The next thing I do is add my GFS mount point folder to the /etc/updatedb.conf file. Basically, this file has a line of all folders to NOT include when updatedb runs. Updatedb is a very nice indexing service that allows you to use the "locate" command to search for files and directories on your machine. A very handy tool, but when you have 11 machines banging on every byte of a multi-terabyte SAN at the exact same time it causes massive problems, and in fact our cluster was crashing EVERY morning between the hours of 4 and 7 am. You can take a look at my frustration here:
http://www.centos.org/modules/newbb/viewtopic.php?topic_id=11432&forum=41
The mount point that we use is /san so I simply added this to the /etc/updatedb.conf file like so:
PRUNEPATHS = "/afs /media /net /sfs /tmp /udev /var/spool/cups /var/spool/squid /var/tmp /san"
When you are starting your cluster with your first machines there are a few files to setup. The first is /etc/lvm/lvm.conf You don't need to use lvm for a GFS filesystem, but we do.
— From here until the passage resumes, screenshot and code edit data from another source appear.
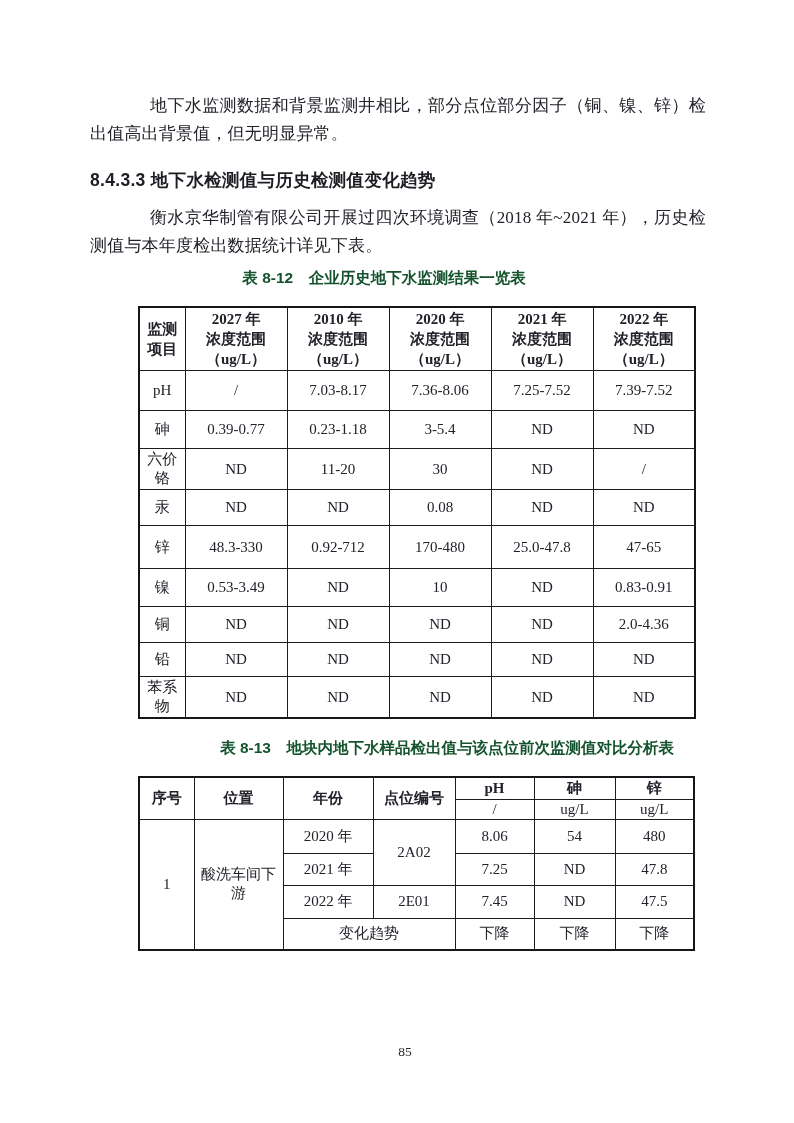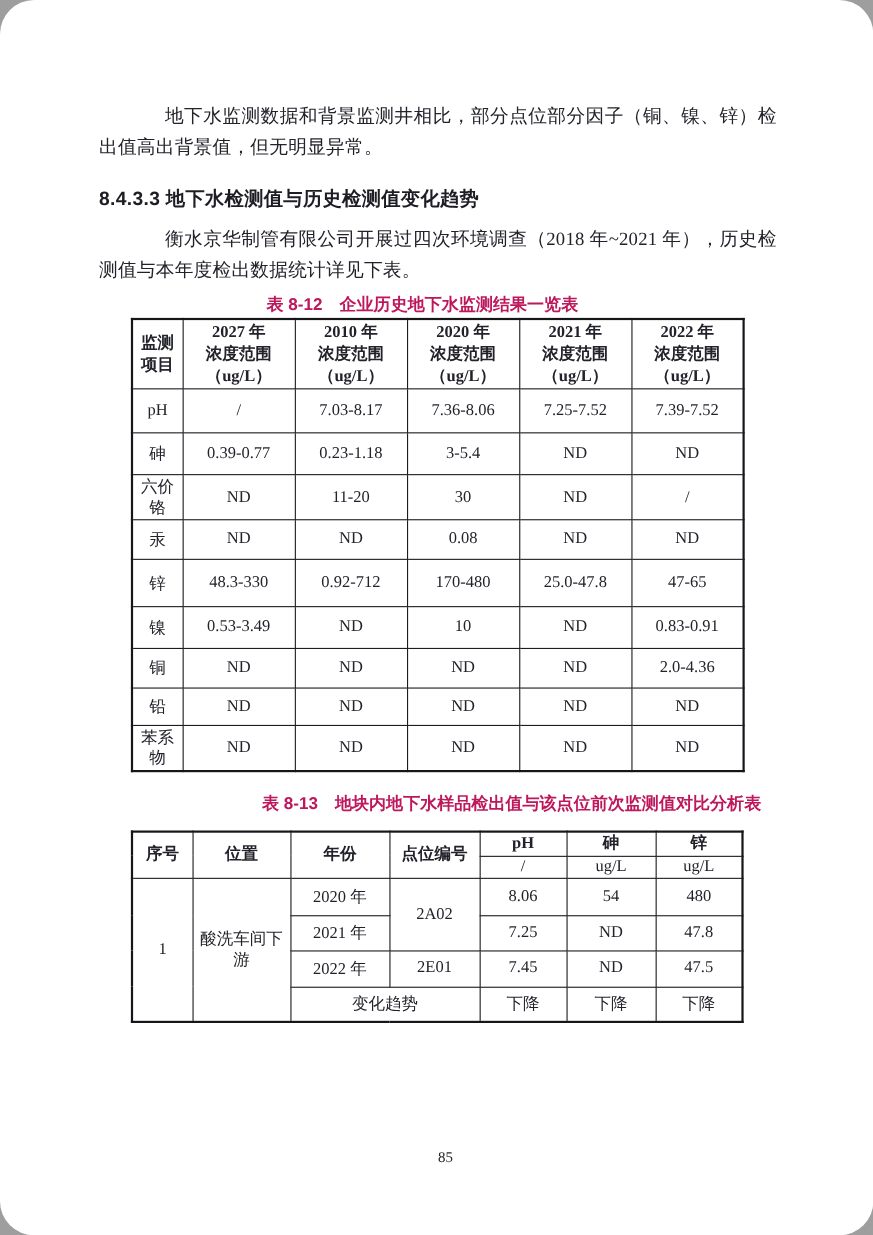"地下水监测数据和背景监测井相比，部分点位部分因子（铜、镍、锌）检出值高出背景值，" .page { border-radius: 31px -> none }
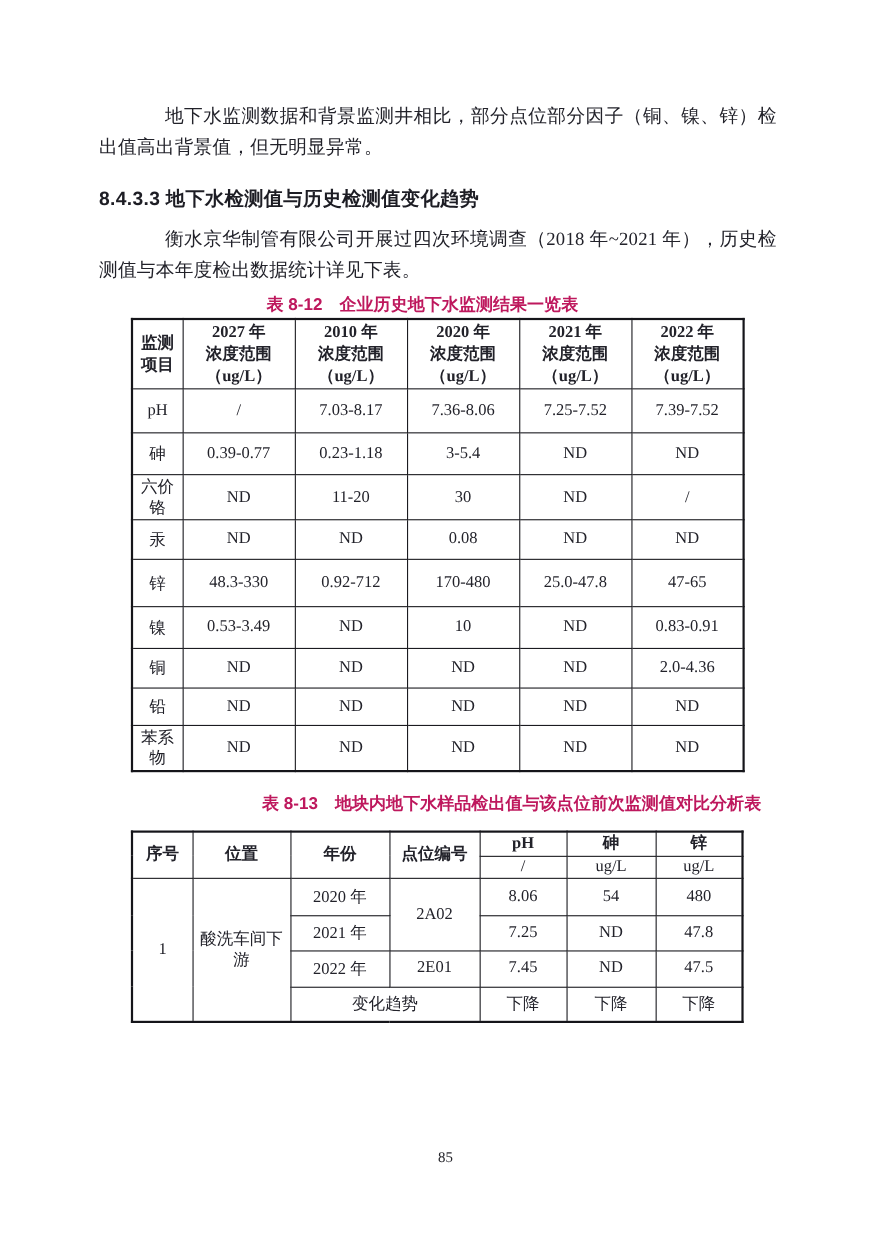"表 8-12 企业历史地下水监测结果一览表" .tbl-caption { color: #be185d -> #14532d; margin: 0 -> 18px }
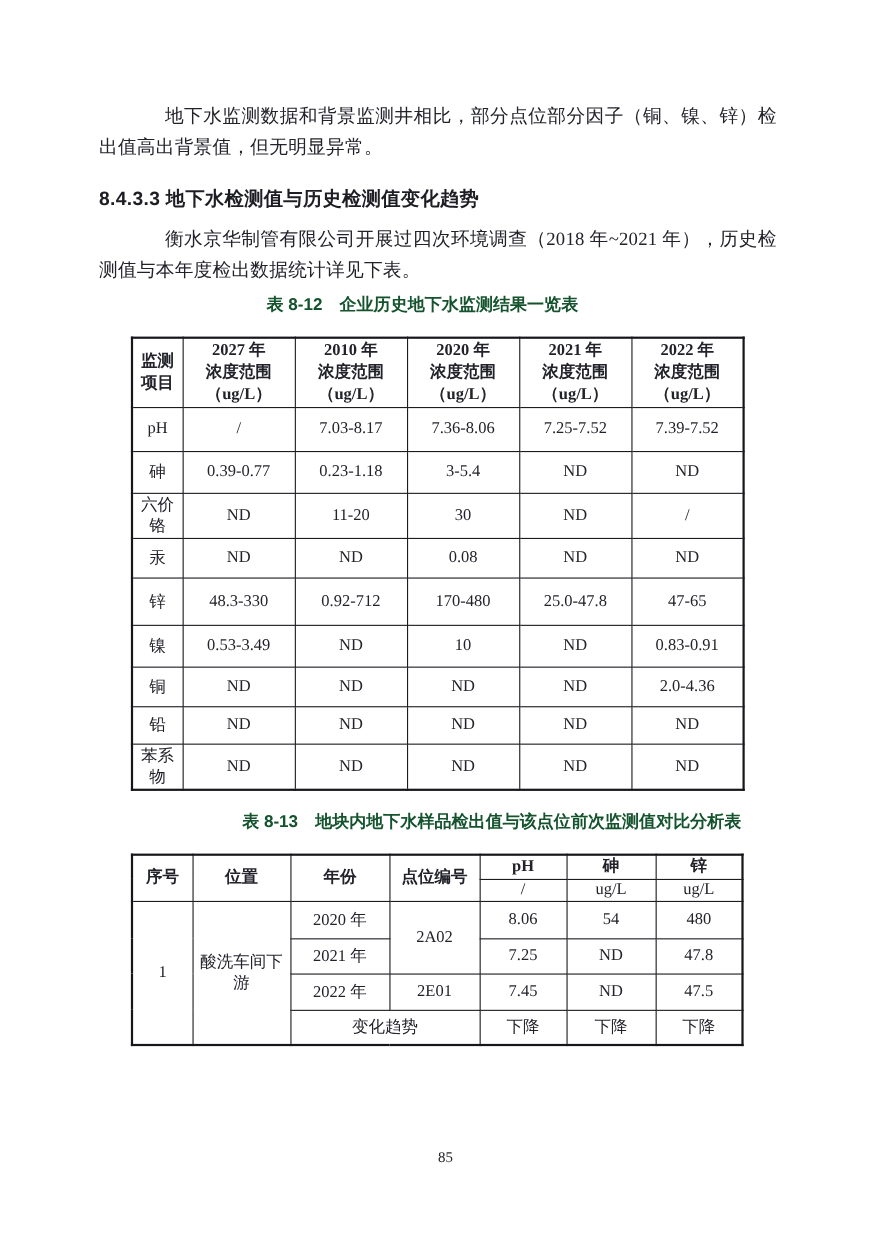"监测项目" table.doc-table { margin-left: 29px -> 48px }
The only thing I do to this file is change the scan directory. Since I am using AoE with the Coraid device I simply changed my scan line to look like this:
scan = [ "/dev/etherd" ]
In our cluster the only logical volume we are using is on the Coraid device and so I didn't feel like scanning all of /dev every time, but you could seemingly keep this file at the defaults or change it like I did to be more specific, and hopefully make boot time a little quicker.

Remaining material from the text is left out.